To do = Reproduce the whole listing exactly and let no picture into the copy.

Information provided =
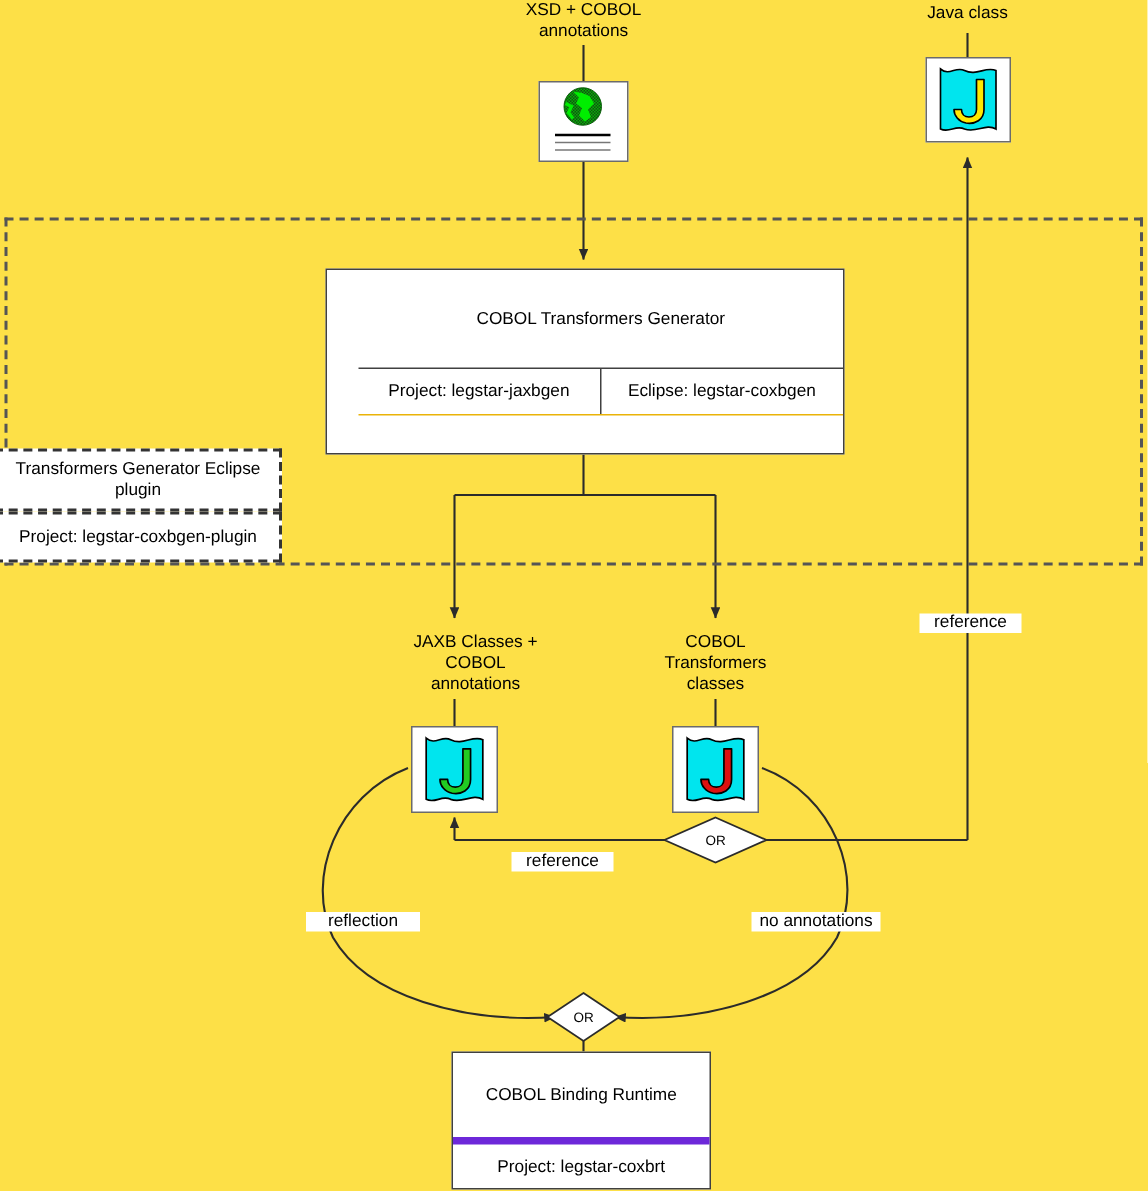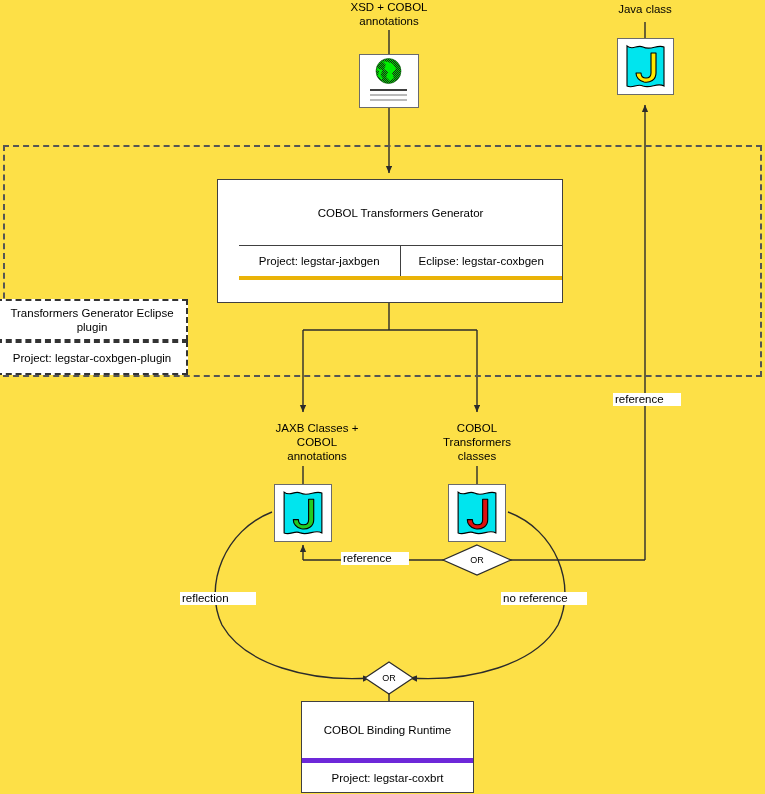--- a/index.html
+++ b/index.html
@@ -176,7 +176,7 @@
 
   <div class="boxed" style="left:217px; top:179px; width:346px; height:124px;padding-left:21px;">
     <div class="cell" style="width:100%; height:66px; border-bottom:1px solid #404040;">COBOL Transformers Generator</div>
-    <div style="display:flex; width:100%; height:30px; border-bottom:4px solid #eab308;">
+    <div style="display:flex; width:100%; height:30px; border-bottom:1px solid #eab308;">
       <div class="cell" style="width:50%; height:100%; border-right:1px solid #404040;">Project: legstar-jaxbgen</div>
       <div class="cell" style="width:50%; height:100%;">Eclipse: legstar-coxbgen</div>
     </div>

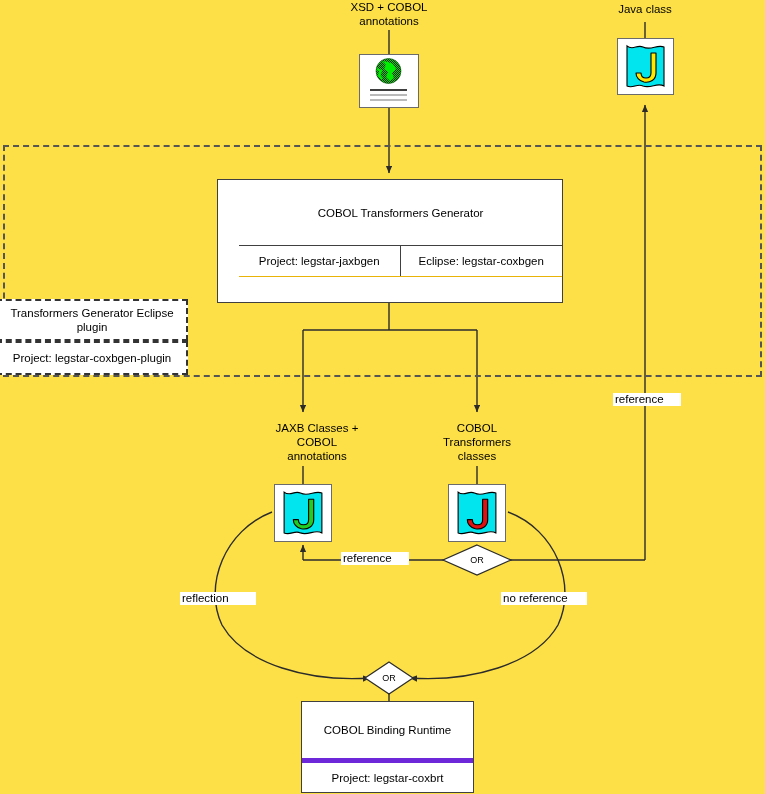--- a/index.html
+++ b/index.html
@@ -37,8 +37,9 @@
     color: #000000;
     background: #ffffff;
     padding: 0 2px;
-    text-align: left;
+    text-align: center;
     line-height: 13px;
+    margin-top: 16px;
   }
   .or-lbl {
     position: absolute;

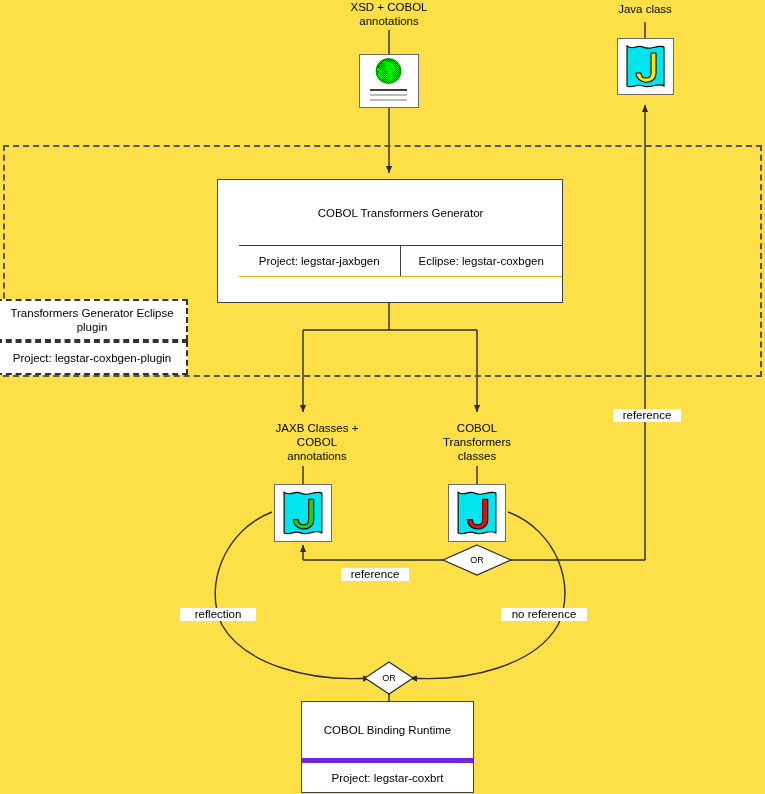--- a/index.html
+++ b/index.html
@@ -216,7 +216,7 @@
 
   <div class="edge-lbl" style="left:613px; top:393px; width:64px;">reference</div>
 
-  <div class="edge-lbl" style="left:180px; top:592px; width:72px;">reflection</div>
+  <div class="edge-lbl" style="left:204px; top:592px; width:72px;">reflection</div>
 
   <div class="edge-lbl" style="left:501px; top:592px; width:82px;">no reference</div>
 

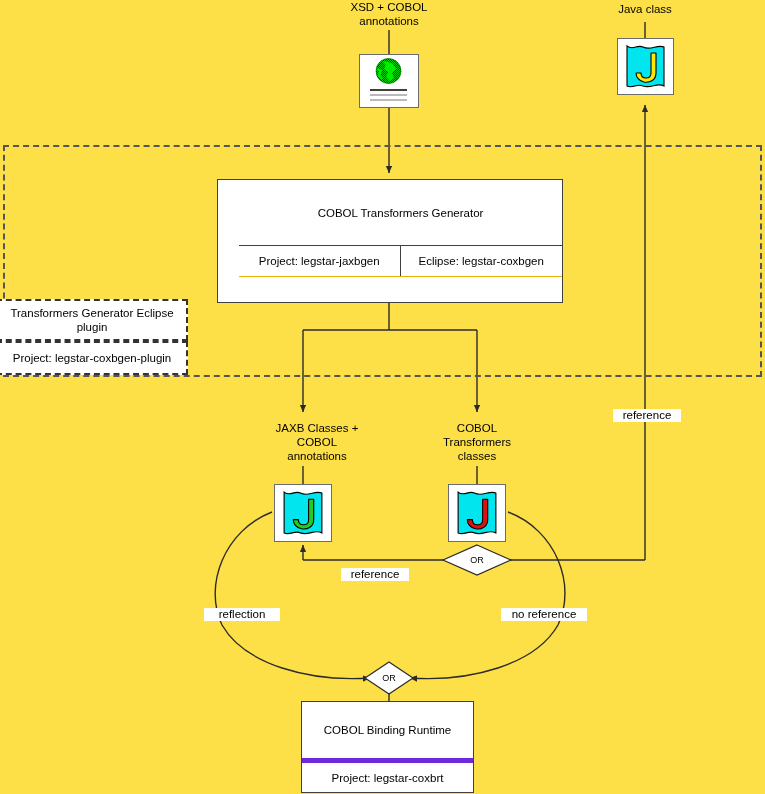--- a/index.html
+++ b/index.html
@@ -218,7 +218,7 @@
 
   <div class="edge-lbl" style="left:204px; top:592px; width:72px;">reflection</div>
 
-  <div class="edge-lbl" style="left:501px; top:592px; width:82px;">no reference</div>
+  <div class="edge-lbl" style="left:501px; top:592px; width:82px;">no annotations</div>
 
   <div class="or-lbl" style="left:457px; top:555px; width:40px;">OR</div>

Exercise result =
--- a/index.html
+++ b/index.html
@@ -176,7 +176,7 @@
 
   <div class="boxed" style="left:217px; top:179px; width:346px; height:124px;padding-left:21px;">
     <div class="cell" style="width:100%; height:66px; border-bottom:1px solid #404040;">COBOL Transformers Generator</div>
-    <div style="display:flex; width:100%; height:30px; border-bottom:4px solid #eab308;">
+    <div style="display:flex; width:100%; height:30px; border-bottom:1px solid #eab308;">
       <div class="cell" style="width:50%; height:100%; border-right:1px solid #404040;">Project: legstar-jaxbgen</div>
       <div class="cell" style="width:50%; height:100%;">Eclipse: legstar-coxbgen</div>
     </div>

--- a/index.html
+++ b/index.html
@@ -37,8 +37,9 @@
     color: #000000;
     background: #ffffff;
     padding: 0 2px;
-    text-align: left;
+    text-align: center;
     line-height: 13px;
+    margin-top: 16px;
   }
   .or-lbl {
     position: absolute;

--- a/index.html
+++ b/index.html
@@ -216,7 +216,7 @@
 
   <div class="edge-lbl" style="left:613px; top:393px; width:64px;">reference</div>
 
-  <div class="edge-lbl" style="left:180px; top:592px; width:72px;">reflection</div>
+  <div class="edge-lbl" style="left:204px; top:592px; width:72px;">reflection</div>
 
   <div class="edge-lbl" style="left:501px; top:592px; width:82px;">no reference</div>
 

--- a/index.html
+++ b/index.html
@@ -218,7 +218,7 @@
 
   <div class="edge-lbl" style="left:204px; top:592px; width:72px;">reflection</div>
 
-  <div class="edge-lbl" style="left:501px; top:592px; width:82px;">no reference</div>
+  <div class="edge-lbl" style="left:501px; top:592px; width:82px;">no annotations</div>
 
   <div class="or-lbl" style="left:457px; top:555px; width:40px;">OR</div>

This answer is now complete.